Let’s talk mountain bike setup. A seemingly obvious but often overlooked process that has huge benefits when done right. This is, of course, a matter of personal preference but just about every time we get out on the trails we see riders with a setup that shouldn’t be anyone’s personal preference! Thankfully it’s not too complicated to get right and most of the time won’t cost you a cent.
We have 3 articles lined up for you that will cover the cockpit, your contact points, and the basics of your suspension setup. The way you setup your bike will affect your body position and thus your comfort and control over the bike. We urge you to take a bit of time to read each of these articles or watch the videos on our skills and setup playlist, and do some more of your own research in order to get a better understanding of your bike and what set up will work best for you. Alright, let’s jump into the cockpit!
Looking at the handlebar there are 3 main factors to consider. Those are width, rise, and roll.
Wider bars (typically around 780mm on trail bikes) will offer you more leverage over the front of your bike and a more stable platform, thus increasing your control over the bike. The width of your bars will depend on how big you are and how aggressively you ride. Smaller riders may be too stretched out on a 780mm bar and might want to cut theirs down to 760-740mm. You can do this in 5 or 10mm increments to find what works best. You should be able to do this with a pipe cutter or a hacksaw at home but if you’re unsure, your local bike shop can help you out.
The rise of your handlebars is also good to consider. This would be the height that they sweep up from the stem to the grips. 25-30mm would be a very high rising bar, 10-15mm would be on the lower end and then there are of course flat bars which are more common for XC and marathon riding. Higher rise bars will give you more comfort and control on longer and steeper descents. A lower rise will bias your weight forwards, increasing your traction on the front wheel but can tire you out on longer or steeper descents. The advantage of adjusting your bar height through different bar rises as opposed to the spacers under your stem is that you will preserve the reach of your bike, not shortening it. It does come at the cost of a new handlebar though so that must be considered.
The rotation of your handlebar forwards or backward in the stem is referred to as bar roll.

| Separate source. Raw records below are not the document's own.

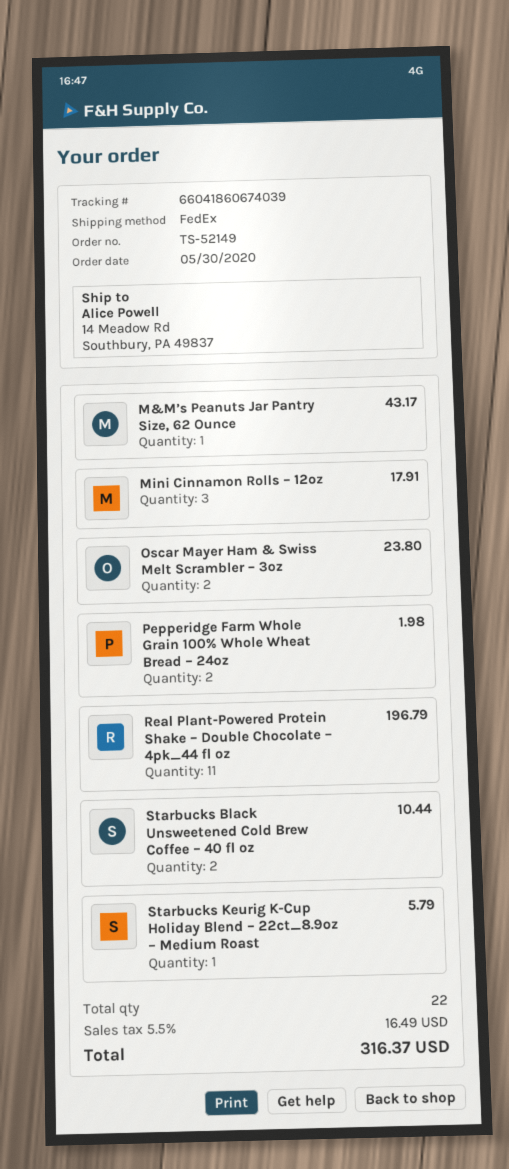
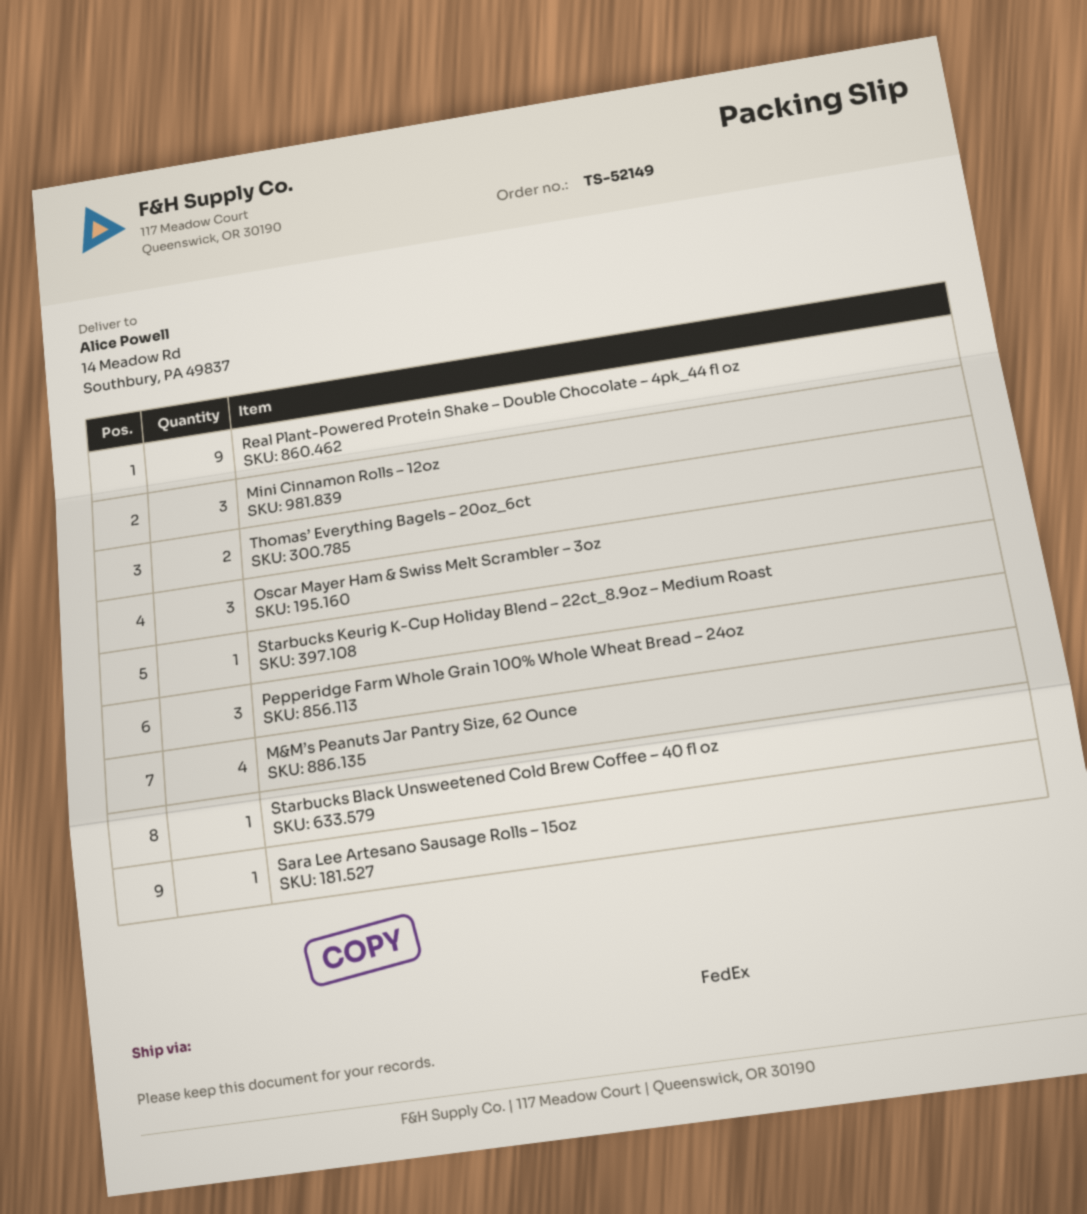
M&M’s Peanuts Jar Pantry Size, 62 Ounce: 1 -> 4
Oscar Mayer Ham & Swiss Melt Scrambler – 3oz: 2 -> 3
Pepperidge Farm Whole Grain 100% Whole Wheat Bread – 24oz: 2 -> 3
Real Plant-Powered Protein Shake – Double Chocolate – 4pk_44 fl oz: 11 -> 9
Starbucks Black Unsweetened Cold Brew Coffee – 40 fl oz: 2 -> 1
Thomas’ Everything Bagels – 20oz_6ct: none -> 2
Sara Lee Artesano Sausage Rolls – 15oz: none -> 1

Rotating the bar forwards slightly will open up your reach a bit and bias your weight forwards which can improve front wheel traction. Rolling the bar backward will bais your weight further backward which may be more comfortable on longer or steeper descents. This is an easy adjustment to play around with that doesn’t come at any cost. Try some small adjustments here and find what works for you.
Fine-tuning your handlebar setup will be determined by the kind of trails that you prefer to ride and your riding style so do some thinking and testing to figure out what suits you best!
Also related to bar height is the stem height. Here we are talking about where your stem attaches to the steerer tube. Moving this up and down, adding or removing spacers under the stem, will obviously affect the bar height and as a result your body position/weight bias. Because of the angle of the steerer tube, moving the stem higher up will reduce your reach slightly as the bars move up and closer toward you. Adjusting the bar height in this way doesn’t come at a financial cost so if you’re happy to compromise on reach then go ahead and try making some 5-10mm adjustments and find what works better for you. As we have said, lower bar height will bring your body and weight forwards which can help increase traction on the front wheel but can also be fatiguing on longer and steeper descents. Finding the right balance is what it’s all about.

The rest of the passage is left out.